■ **Task requirements**
Every entry below is to be returned unchanged. Images are not part of the copy.

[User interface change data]
Start of Block
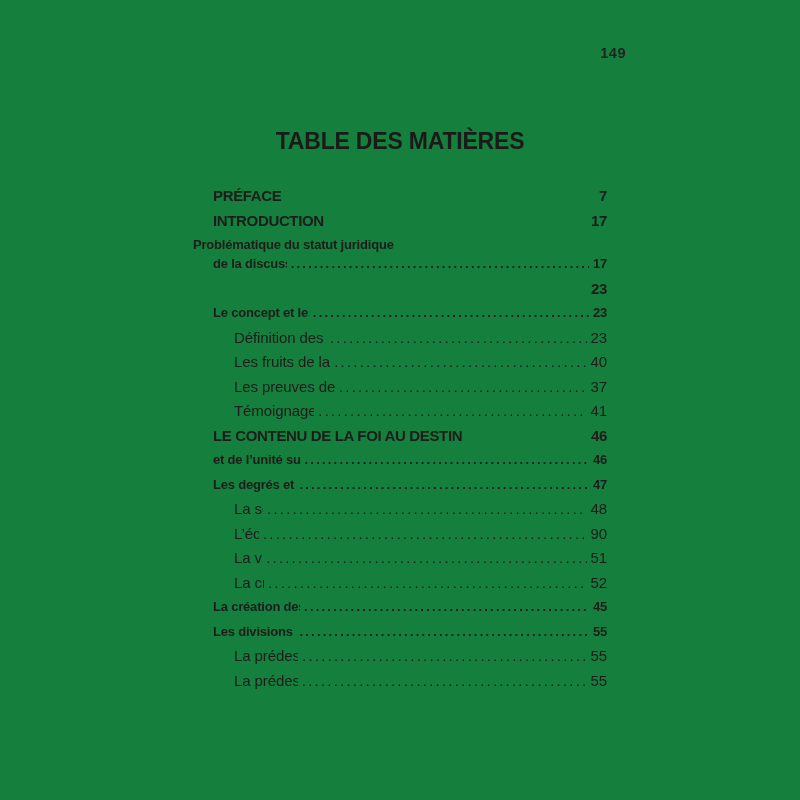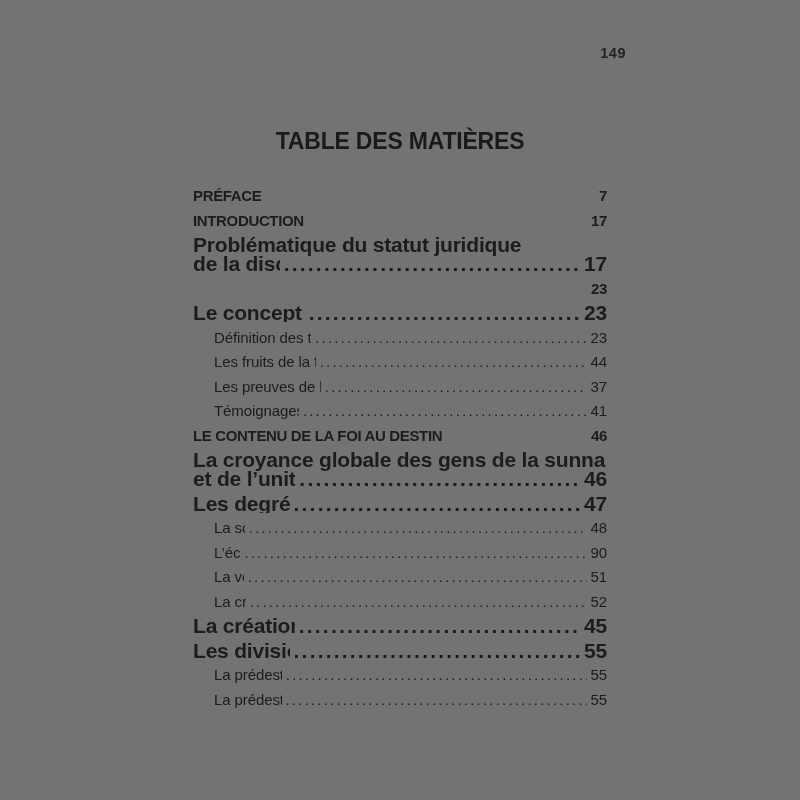--- a/index.html
+++ b/index.html
@@ -4,21 +4,21 @@
 <style>
   html, body {
     margin: 0;
     padding: 0;
     background: #ffffff;
   }
   .page {
     position: relative;
     width: 800px;
     height: 800px;
-    background: #737373;
+    background: #15803d;
     font-family: "Liberation Sans", sans-serif;
     color: #1c1c1b;
     overflow: hidden;
   }
   .folio {
     position: absolute;
     top: 45px;
     right: 174px;
     font-size: 14.5px;
     font-weight: 700;
@@ -47,20 +47,21 @@
     line-height: 19px;
     margin-bottom: 5.5px;
     color: #1c1c1b;
   }
   .entry .entry-line {
     white-space: nowrap;
   }
   .entry-last {
     display: flex;
     align-items: flex-end;
+    margin-left: 20px;
   }
   .entry-last .txt {
     white-space: nowrap;
     flex: 0 1 auto;
     overflow: hidden;
   }
   .leader {
     flex: 1 1 auto;
     min-width: 0;
     overflow: hidden;
@@ -80,21 +81,21 @@
     text-align: right;
     margin-left: 1px;
   }
   .chapter {
     font-weight: 700;
     font-size: 15px;
     letter-spacing: -0.35px;
   }
   .section {
     font-weight: 700;
-    font-size: 21px;
+    font-size: 13px;
     letter-spacing: -0.2px;
   }
   .subsection {
     font-weight: 400;
     font-size: 15px;
     padding-left: 21px;
     letter-spacing: -0.1px;
   }
 </style>
 </head>
@@ -143,21 +144,21 @@
         <div class="entry-last">
           <span class="txt">Définition des termes décret divin et destin</span>
           <span class="leader"></span>
           <span class="pg">23</span>
         </div>
       </div>
       <div class="entry subsection">
         <div class="entry-last">
           <span class="txt">Les fruits de la foi au décret divin et au destin</span>
           <span class="leader"></span>
-          <span class="pg">44</span>
+          <span class="pg">40</span>
         </div>
       </div>
       <div class="entry subsection">
         <div class="entry-last">
           <span class="txt">Les preuves de la foi au décret divin et au destin</span>
           <span class="leader"></span>
           <span class="pg">37</span>
         </div>
       </div>
       <div class="entry subsection">
@@ -168,21 +169,20 @@
         </div>
       </div>
       <div class="entry chapter">
         <div class="entry-last">
           <span class="txt">LE CONTENU DE LA FOI AU DESTIN</span>
           <span class="leader blank"></span>
           <span class="pg">46</span>
         </div>
       </div>
       <div class="entry section">
-        <div class="entry-line">La croyance globale des gens de la sunna</div>
         <div class="entry-last">
           <span class="txt">et de l’unité sur le chapitre du destin</span>
           <span class="leader"></span>
           <span class="pg">46</span>
         </div>
       </div>
       <div class="entry section">
         <div class="entry-last">
           <span class="txt">Les degrés et les piliers du destin</span>
           <span class="leader"></span>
End of Block
■ **Solution to the exercise**
--- a/index.html
+++ b/index.html
@@ -4,21 +4,21 @@
 <style>
   html, body {
     margin: 0;
     padding: 0;
     background: #ffffff;
   }
   .page {
     position: relative;
     width: 800px;
     height: 800px;
-    background: #737373;
+    background: #15803d;
     font-family: "Liberation Sans", sans-serif;
     color: #1c1c1b;
     overflow: hidden;
   }
   .folio {
     position: absolute;
     top: 45px;
     right: 174px;
     font-size: 14.5px;
     font-weight: 700;
@@ -47,20 +47,21 @@
     line-height: 19px;
     margin-bottom: 5.5px;
     color: #1c1c1b;
   }
   .entry .entry-line {
     white-space: nowrap;
   }
   .entry-last {
     display: flex;
     align-items: flex-end;
+    margin-left: 20px;
   }
   .entry-last .txt {
     white-space: nowrap;
     flex: 0 1 auto;
     overflow: hidden;
   }
   .leader {
     flex: 1 1 auto;
     min-width: 0;
     overflow: hidden;
@@ -80,21 +81,21 @@
     text-align: right;
     margin-left: 1px;
   }
   .chapter {
     font-weight: 700;
     font-size: 15px;
     letter-spacing: -0.35px;
   }
   .section {
     font-weight: 700;
-    font-size: 21px;
+    font-size: 13px;
     letter-spacing: -0.2px;
   }
   .subsection {
     font-weight: 400;
     font-size: 15px;
     padding-left: 21px;
     letter-spacing: -0.1px;
   }
 </style>
 </head>
@@ -143,21 +144,21 @@
         <div class="entry-last">
           <span class="txt">Définition des termes décret divin et destin</span>
           <span class="leader"></span>
           <span class="pg">23</span>
         </div>
       </div>
       <div class="entry subsection">
         <div class="entry-last">
           <span class="txt">Les fruits de la foi au décret divin et au destin</span>
           <span class="leader"></span>
-          <span class="pg">44</span>
+          <span class="pg">40</span>
         </div>
       </div>
       <div class="entry subsection">
         <div class="entry-last">
           <span class="txt">Les preuves de la foi au décret divin et au destin</span>
           <span class="leader"></span>
           <span class="pg">37</span>
         </div>
       </div>
       <div class="entry subsection">
@@ -168,21 +169,20 @@
         </div>
       </div>
       <div class="entry chapter">
         <div class="entry-last">
           <span class="txt">LE CONTENU DE LA FOI AU DESTIN</span>
           <span class="leader blank"></span>
           <span class="pg">46</span>
         </div>
       </div>
       <div class="entry section">
-        <div class="entry-line">La croyance globale des gens de la sunna</div>
         <div class="entry-last">
           <span class="txt">et de l’unité sur le chapitre du destin</span>
           <span class="leader"></span>
           <span class="pg">46</span>
         </div>
       </div>
       <div class="entry section">
         <div class="entry-last">
           <span class="txt">Les degrés et les piliers du destin</span>
           <span class="leader"></span>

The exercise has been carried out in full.